INPUT MATERIAL START

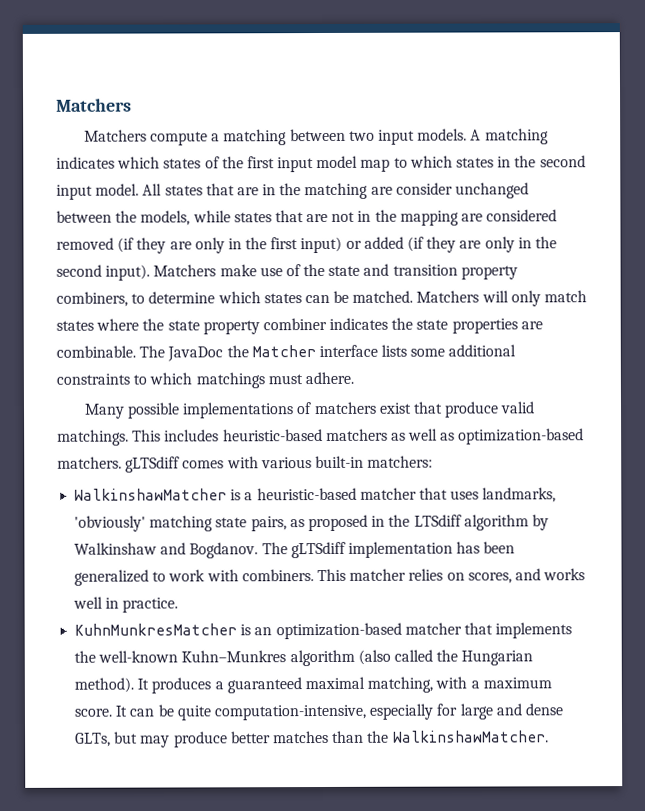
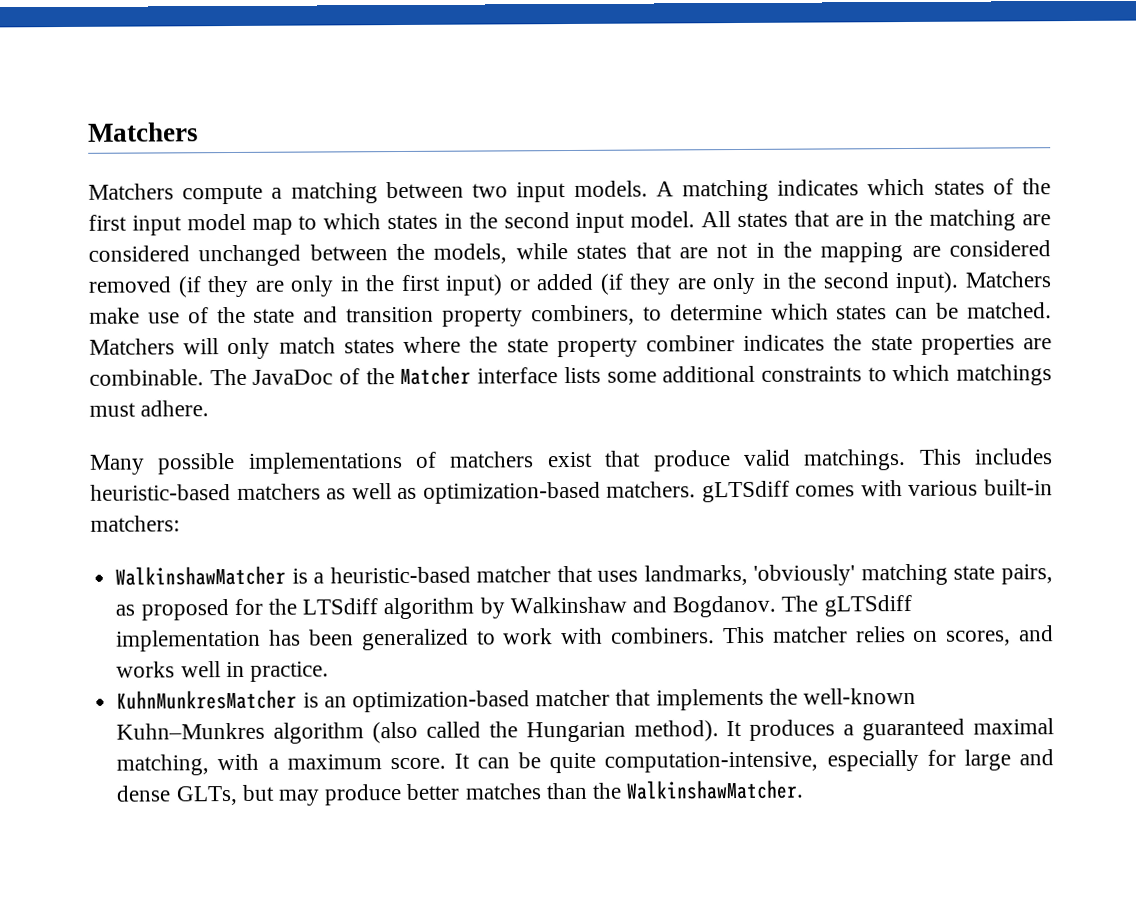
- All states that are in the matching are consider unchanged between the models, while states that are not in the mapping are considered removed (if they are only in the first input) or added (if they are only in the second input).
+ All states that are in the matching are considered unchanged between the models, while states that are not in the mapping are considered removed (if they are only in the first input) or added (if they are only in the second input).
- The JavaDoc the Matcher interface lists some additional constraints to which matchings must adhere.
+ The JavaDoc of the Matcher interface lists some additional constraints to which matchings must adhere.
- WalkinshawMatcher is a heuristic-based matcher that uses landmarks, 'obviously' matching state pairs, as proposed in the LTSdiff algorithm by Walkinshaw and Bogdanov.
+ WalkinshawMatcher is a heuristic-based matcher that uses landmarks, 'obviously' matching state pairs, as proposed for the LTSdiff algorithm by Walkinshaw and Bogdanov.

INPUT MATERIAL END

**WHAT IS EXPECTED**
Please output every record above exactly as written, leaving out the pictures.

**ANSWER BOX**
- All states that are in the matching are consider unchanged between the models, while states that are not in the mapping are considered removed (if they are only in the first input) or added (if they are only in the second input).
+ All states that are in the matching are considered unchanged between the models, while states that are not in the mapping are considered removed (if they are only in the first input) or added (if they are only in the second input).
- The JavaDoc the Matcher interface lists some additional constraints to which matchings must adhere.
+ The JavaDoc of the Matcher interface lists some additional constraints to which matchings must adhere.
- WalkinshawMatcher is a heuristic-based matcher that uses landmarks, 'obviously' matching state pairs, as proposed in the LTSdiff algorithm by Walkinshaw and Bogdanov.
+ WalkinshawMatcher is a heuristic-based matcher that uses landmarks, 'obviously' matching state pairs, as proposed for the LTSdiff algorithm by Walkinshaw and Bogdanov.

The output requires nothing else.